Can one not just add an after-market adblue filter onto the car to hit the emission requirements? Like, do a reverse VW on it.
It's the same here too... before the recent state-level elections here in Bavaria is was basically "everyone against the Green party", the right-wing government (CSU and Freie Wähler) trying to out-populist the far-right populists from the AfD while trying to not sound too much like them - with the result that the AfD gained 4.4 % points compared to the last elections, FW gained 4,2%, CSU lost 0,2% (looks like they weren't populist enough) and the Greens lost 3,2%, losing the status of largest opposition party to the AfD.

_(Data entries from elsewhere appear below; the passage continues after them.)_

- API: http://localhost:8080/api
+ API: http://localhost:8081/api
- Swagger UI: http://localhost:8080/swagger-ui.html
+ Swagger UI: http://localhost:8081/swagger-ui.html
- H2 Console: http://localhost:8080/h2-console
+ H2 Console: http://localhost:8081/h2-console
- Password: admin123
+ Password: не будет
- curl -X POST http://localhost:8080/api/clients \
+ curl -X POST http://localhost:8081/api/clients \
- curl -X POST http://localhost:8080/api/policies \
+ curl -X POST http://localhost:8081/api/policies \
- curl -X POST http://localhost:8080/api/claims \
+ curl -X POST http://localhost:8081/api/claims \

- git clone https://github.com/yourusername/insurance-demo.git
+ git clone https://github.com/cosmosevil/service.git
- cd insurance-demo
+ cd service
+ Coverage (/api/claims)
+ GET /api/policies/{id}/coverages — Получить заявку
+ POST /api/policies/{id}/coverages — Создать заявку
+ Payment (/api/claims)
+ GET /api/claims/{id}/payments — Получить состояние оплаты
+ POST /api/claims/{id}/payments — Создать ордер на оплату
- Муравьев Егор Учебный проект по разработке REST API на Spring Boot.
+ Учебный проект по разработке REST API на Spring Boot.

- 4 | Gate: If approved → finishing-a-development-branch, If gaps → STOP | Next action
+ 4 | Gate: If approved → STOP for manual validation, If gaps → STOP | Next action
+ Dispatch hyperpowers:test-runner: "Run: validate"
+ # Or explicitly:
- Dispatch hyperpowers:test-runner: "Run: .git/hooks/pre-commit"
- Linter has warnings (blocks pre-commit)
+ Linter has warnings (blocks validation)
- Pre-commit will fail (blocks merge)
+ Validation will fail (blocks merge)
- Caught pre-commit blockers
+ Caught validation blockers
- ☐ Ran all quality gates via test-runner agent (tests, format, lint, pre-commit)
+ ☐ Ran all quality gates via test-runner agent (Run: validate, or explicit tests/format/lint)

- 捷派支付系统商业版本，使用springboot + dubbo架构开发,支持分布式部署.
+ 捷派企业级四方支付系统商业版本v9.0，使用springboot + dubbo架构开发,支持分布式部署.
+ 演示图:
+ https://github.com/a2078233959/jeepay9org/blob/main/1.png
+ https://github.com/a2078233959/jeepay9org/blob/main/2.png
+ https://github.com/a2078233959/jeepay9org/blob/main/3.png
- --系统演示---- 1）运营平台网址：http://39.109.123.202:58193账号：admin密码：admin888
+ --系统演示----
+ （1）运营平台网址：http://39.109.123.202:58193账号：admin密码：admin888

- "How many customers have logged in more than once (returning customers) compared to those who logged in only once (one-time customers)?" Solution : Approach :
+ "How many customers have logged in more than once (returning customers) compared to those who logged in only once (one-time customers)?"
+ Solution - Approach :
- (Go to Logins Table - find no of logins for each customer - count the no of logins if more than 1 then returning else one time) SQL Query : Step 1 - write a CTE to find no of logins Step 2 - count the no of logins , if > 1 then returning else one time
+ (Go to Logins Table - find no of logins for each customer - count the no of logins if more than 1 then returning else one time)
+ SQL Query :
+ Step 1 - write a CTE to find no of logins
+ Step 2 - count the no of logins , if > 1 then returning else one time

And basically all because of how we shoupd be heating our homes in the future. Quite pathetic actually, but every time I am in the more rural areas of Bavaria (a state I love, I am one of those with a healthy amount of regional partiotism of the absolute not serious kind), I remember the days of my youth: Without FW and AfD, all those opinions (from anti-semitic borderline hate speech to blatant racism and sexism, the pursuitbof short term profits regardless of costs, the disregard for nature if a dime could be made...) all existed to the same extent, they were only covered, and welcome, by the CSU as it was. Lately, there is split happeneing, were those more radical elements are drifting a bit further right. The same happened to the SPD when Lafontaine split of Die Linke after his fall-out with Schröder.

The next federal elections will be "fun", I just hope us Germans, as a whole, do the same thing that happened across Europe lately: prevent the more extremenright from getting the power of government (I know the post-fasiscts won in Italy).

That being said, I do think that most of the pro-AfD votes come from people deeply affraid of the change they see happening, affraid that someone will take away things from them. Not that this is the case, but it sure seems like it sometimes (I can see it myself). Unless a true pro-democratic coalition forms (explicitly incl. media), we will be stuck in this situation for the time being.